Squatinactis is a genus of extinct elasmobranch chondrichthyan known from the Carboniferous aged Bear Gulch Limestone in Montana. This fish was discovered in 1974 by Richard Lund. The type specimen, named CMNH 46133, consists of a brain case, poorly preserved jaws and gills, a pectoral fin, and a partial vertebral axis.
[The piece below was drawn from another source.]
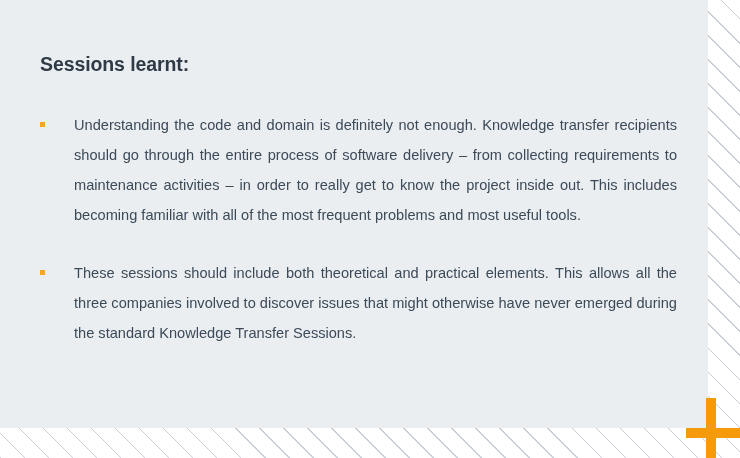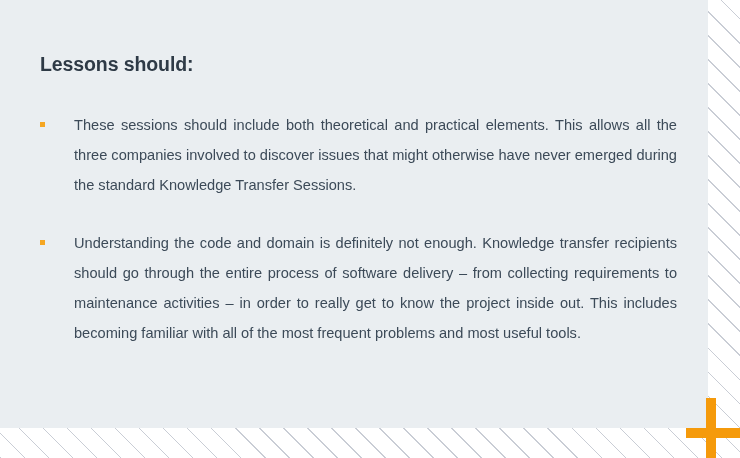"Lessons should:" h1 { text: Lessons should -> Sessions learnt }
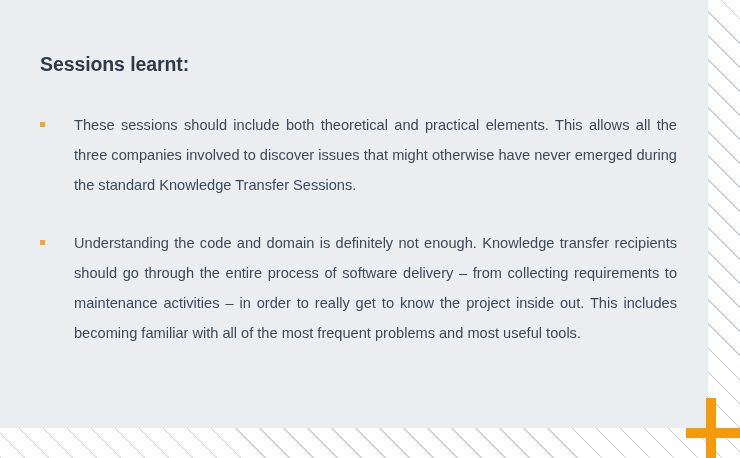"These sessions should include both" li.lesson-item { order: before "Understanding the code and domain" -> after "Understanding the code and domain" }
This creature's most startling feature were its broad pectoral fins which resembled those of stingrays and angel sharks (Squatina). The holotype specimen has about 15 teeth in its jaw. This creature is named after the angel shark. Remains found in the South Urals of Russia and the Eyam Limestone of Derbyshire, England, have been tentatively identified as those belonging to S. caudispinatus.

== Description ==
Squatinactis had a flattened body with a set of large pectoral fins. This fish was vaguely similar to today's stingrays and angel sharks. The fins were oddly pointed forward, with a length of around two feet long. It also had a long, whip-like tail with a spine (a feature analogous to some rays) that was actually a modified, secondary dorsal fin. The snout was short and the wide mouth was equipped with a series of long conical cladodont-shaped teeth. The body was covered in a few placoid scales, but most of the surface was bare.

== Classification ==
Because of the bizarre nature of Squatinactis, it is somewhat difficult to classify. In the original study conducted in 1974, Lund noted that the teeth of this fish are Cladodont is design, however the term "cladodont" is used to describe many Paleozoic chondrichthyans based on their teeth and not phylogeny (including Cladoselache, Ctenacanthus, and Dracopristis). This fish is currently classified within the Elasmobranchii, more specially in its own grouping, the Squatinactiformes.

== Ecology ==
This fish was probably a benthic predator; it probably lived half-buried in the sand and suddenly emerged to throw itself against the prey swimming nearby. The wing-like fins and long tail were most likely useful for propulsion from the seabed. The flattened body plan is typical of bottom-dwelling predators, and is known in a large number of cartilaginous fish, both extinct and extant.